Almost there folks! But tens of thousands is not enough, we need to cover everyone. The simplest effective way to dent the “identity-theft” (or more exactly “impersonation”) wave is to go beyond this first step and publish on a publicly accessible web site all social security numbers ever issued and the associated names. And get rid once and for all of the hypocritical assumption that SSN have any authentication value. We need a reliable authentication infrastructure (either publicly-run as a government service or privately-run, that’s a topic for another day) and this SSN-based comedy is preventing its emergence by giving credit issuers (and others) a cheap and easy way to pretend that they have authenticated their customers.

Over the last couple of years, I have received two alerts that my SSN and other data have been “compromised” (one when Fidelity lost a laptop containing data about everyone enrolled in HP’s retirement plan and one from a university) and my wife has received three. Doesn’t this sound like a bad joke going on for too long (and I should know about bad jokes going on for too long, they are my specialty)? And of course this doesn’t count the thousands of employees at dentist, medical offices, and many other businesses that have at some point had access to my data (and anybody else’s).

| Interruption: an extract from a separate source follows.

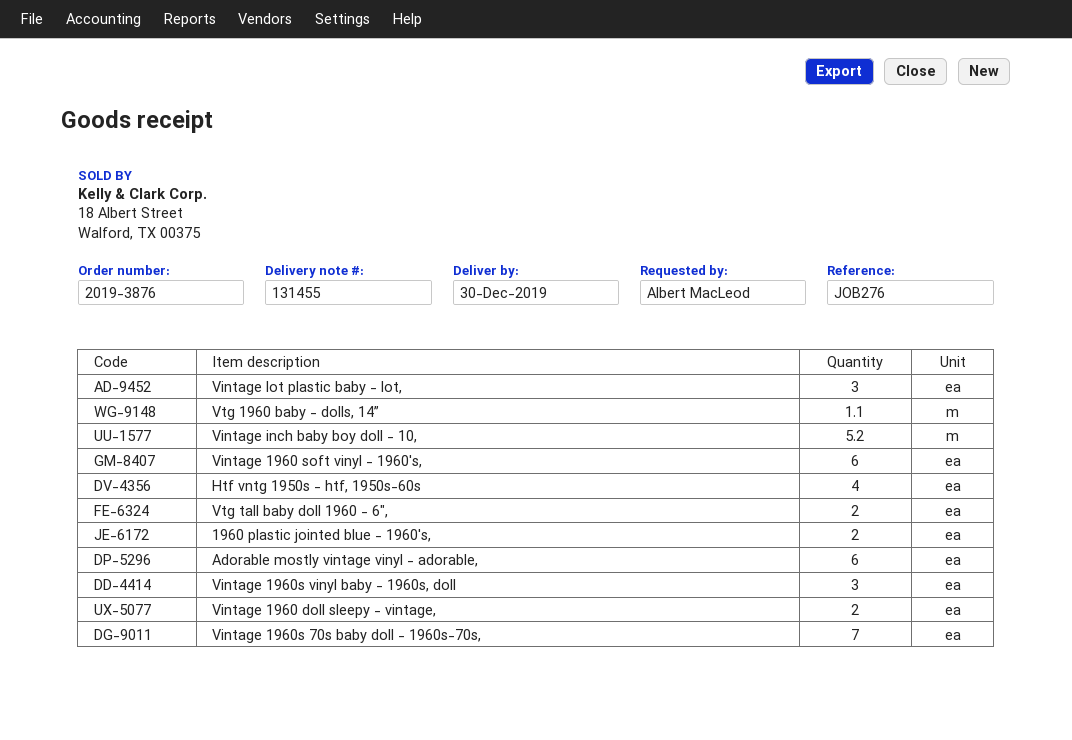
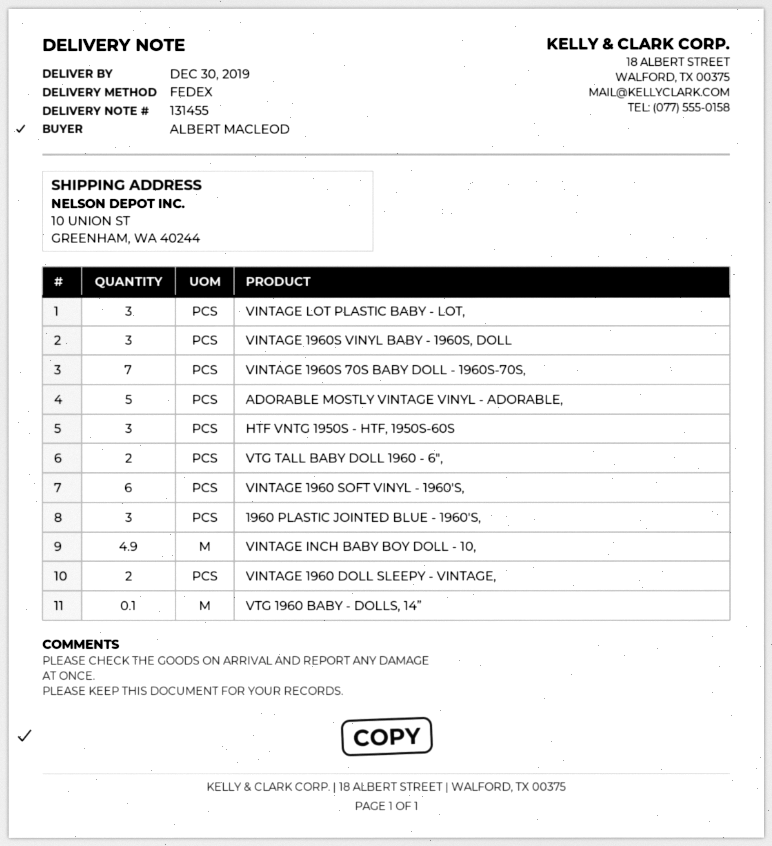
Vtg 1960 baby - dolls, 14”: 1.1 -> 0.1
Vintage inch baby boy doll - 10,: 5.2 -> 4.9
Htf vntg 1950s - htf, 1950s-60s: 4 -> 3
1960 plastic jointed blue - 1960's,: 2 -> 3
Adorable mostly vintage vinyl - adorable,: 6 -> 5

So, to the IT people at the Census Bureau I say “keep going”! But of course that’s not the reaction they had. The rest of the NY Times articles goes on with the usual hypocritical (or uninformed) lamentations about putting people’s identities at risk. “We took swift action when this was brought to our attention, and took the information down.” says an Agriculture Department spokeswoman. And of course there is the usual “credit report monitoring” offer (allowing the credit report agencies to benefit from both sides of the SSN-for-authentication debacle). Oblivious to the reality even though it manifests itself further down in the article: “The database [...] is used by many federal and state agencies, by researchers, by journalists and by other private citizens to track government spending. Thousands of copies of the database exist.”

Another quote from the article: “Federal agencies are under strict obligations to limit the use of Social Security numbers as an identifier”. The SSN is a fine identifier. It’s using it as a mean of authentication that’s the problem.

[UPDATE] This is now a Slashdot thread. The comments are pouring in. Some get it (like here, and here). This one seems to get it too but then goes on to advocate dismantling the social security system which at this point is only connected by name to the issue at hand.

[UPDATED 2008/7/2: Sigh, sigh and more sigh while reading this article. The cat is so far out of the bag that a colony of mice has taken residency in it. The goal shouldn't be to try to make the SSN hard to get, it should be to make it useless to criminals. That approach isn't even mentioned in the article.]